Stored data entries

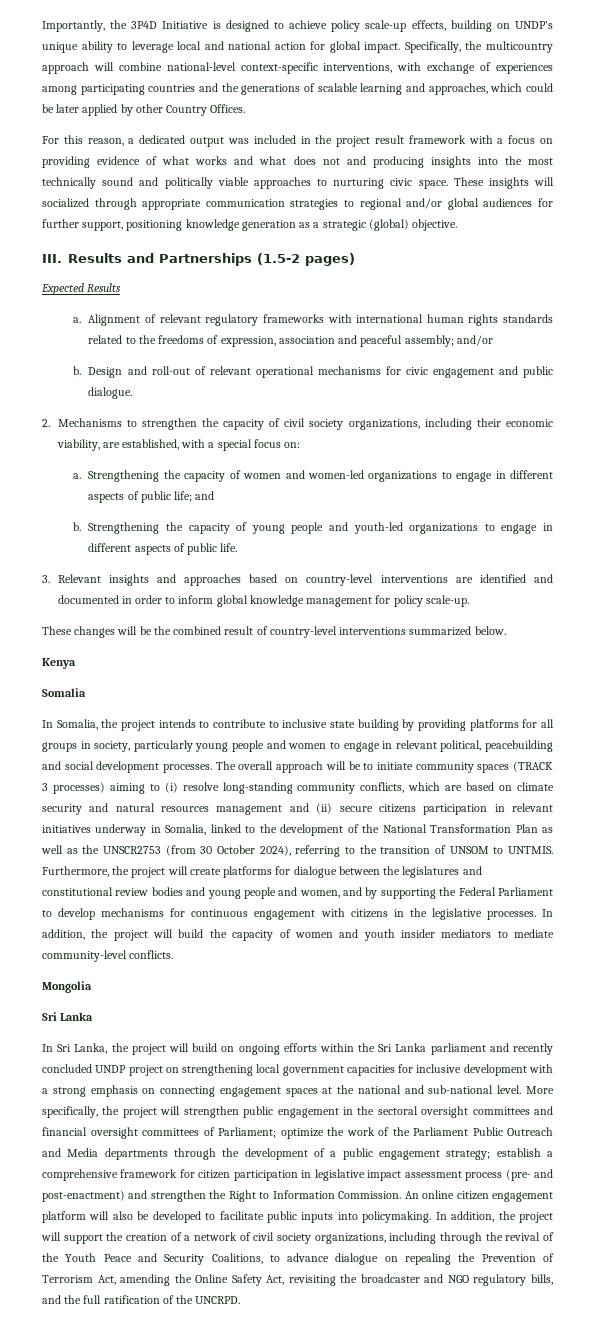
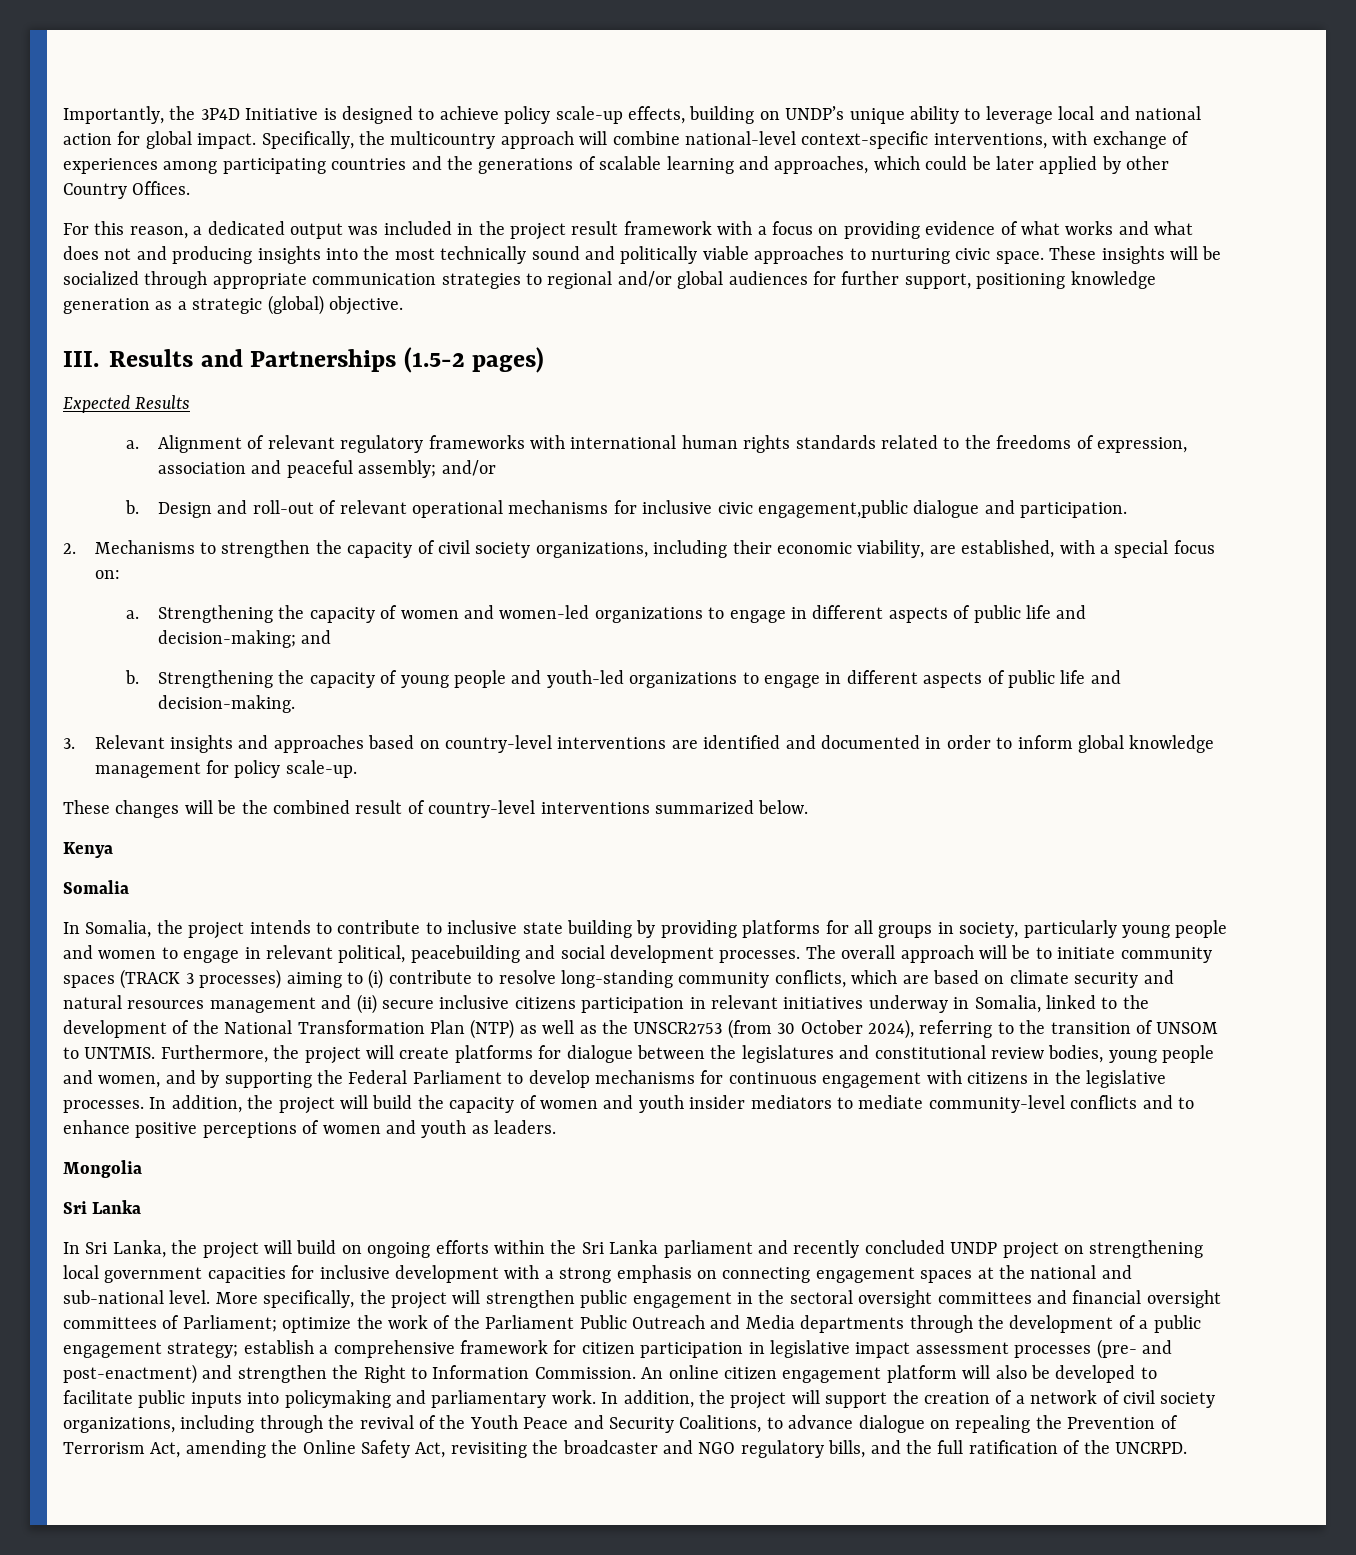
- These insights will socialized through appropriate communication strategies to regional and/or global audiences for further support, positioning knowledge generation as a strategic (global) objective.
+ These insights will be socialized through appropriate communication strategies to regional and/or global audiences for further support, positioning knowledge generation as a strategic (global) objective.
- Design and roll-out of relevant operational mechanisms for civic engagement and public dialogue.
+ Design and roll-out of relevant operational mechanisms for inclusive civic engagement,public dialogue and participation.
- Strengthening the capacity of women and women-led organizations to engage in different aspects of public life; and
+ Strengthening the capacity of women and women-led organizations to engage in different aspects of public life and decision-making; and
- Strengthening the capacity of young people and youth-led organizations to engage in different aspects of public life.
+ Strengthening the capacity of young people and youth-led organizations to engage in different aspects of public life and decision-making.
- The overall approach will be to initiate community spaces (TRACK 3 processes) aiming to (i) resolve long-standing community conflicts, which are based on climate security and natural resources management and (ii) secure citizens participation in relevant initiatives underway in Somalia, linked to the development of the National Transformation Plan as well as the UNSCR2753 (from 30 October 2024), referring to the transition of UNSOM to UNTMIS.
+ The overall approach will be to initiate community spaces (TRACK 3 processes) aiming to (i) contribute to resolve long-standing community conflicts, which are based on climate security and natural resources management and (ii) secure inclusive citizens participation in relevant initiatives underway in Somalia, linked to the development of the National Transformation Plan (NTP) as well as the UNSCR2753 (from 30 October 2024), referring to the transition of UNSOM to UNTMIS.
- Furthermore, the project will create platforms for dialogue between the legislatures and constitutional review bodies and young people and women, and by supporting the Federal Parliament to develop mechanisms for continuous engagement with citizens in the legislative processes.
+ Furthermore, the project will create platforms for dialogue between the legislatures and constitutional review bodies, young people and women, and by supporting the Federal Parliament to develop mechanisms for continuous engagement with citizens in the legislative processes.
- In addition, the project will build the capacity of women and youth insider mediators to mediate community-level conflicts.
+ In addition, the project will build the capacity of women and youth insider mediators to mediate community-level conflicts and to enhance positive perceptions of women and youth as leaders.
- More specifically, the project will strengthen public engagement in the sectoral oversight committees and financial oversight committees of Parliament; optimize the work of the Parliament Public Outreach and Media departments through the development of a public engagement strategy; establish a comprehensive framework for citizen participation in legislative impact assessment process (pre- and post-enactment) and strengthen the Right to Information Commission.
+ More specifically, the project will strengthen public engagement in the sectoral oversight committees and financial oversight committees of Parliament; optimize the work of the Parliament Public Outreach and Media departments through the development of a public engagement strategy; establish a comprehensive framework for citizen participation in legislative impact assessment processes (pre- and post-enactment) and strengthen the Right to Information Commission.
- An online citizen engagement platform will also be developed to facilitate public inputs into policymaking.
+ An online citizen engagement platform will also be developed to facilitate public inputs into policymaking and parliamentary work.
==
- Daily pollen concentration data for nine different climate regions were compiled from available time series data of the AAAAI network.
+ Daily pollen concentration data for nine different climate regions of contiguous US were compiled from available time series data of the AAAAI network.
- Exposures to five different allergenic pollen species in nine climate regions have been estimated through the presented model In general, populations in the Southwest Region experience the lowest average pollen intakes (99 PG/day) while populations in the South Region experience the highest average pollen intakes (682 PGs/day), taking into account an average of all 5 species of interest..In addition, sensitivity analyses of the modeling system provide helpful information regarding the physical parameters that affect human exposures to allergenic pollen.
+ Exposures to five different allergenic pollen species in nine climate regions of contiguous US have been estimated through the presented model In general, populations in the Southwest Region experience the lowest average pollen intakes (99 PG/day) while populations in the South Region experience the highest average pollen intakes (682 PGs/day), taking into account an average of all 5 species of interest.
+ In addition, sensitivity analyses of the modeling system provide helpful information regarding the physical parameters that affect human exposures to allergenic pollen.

◆ **HOW TO COMPLETE THIS TASK**:
If a line above holds the string "Design", copy it out.

◆ **RESULT**:
- Design and roll-out of relevant operational mechanisms for civic engagement and public dialogue.
+ Design and roll-out of relevant operational mechanisms for inclusive civic engagement,public dialogue and participation.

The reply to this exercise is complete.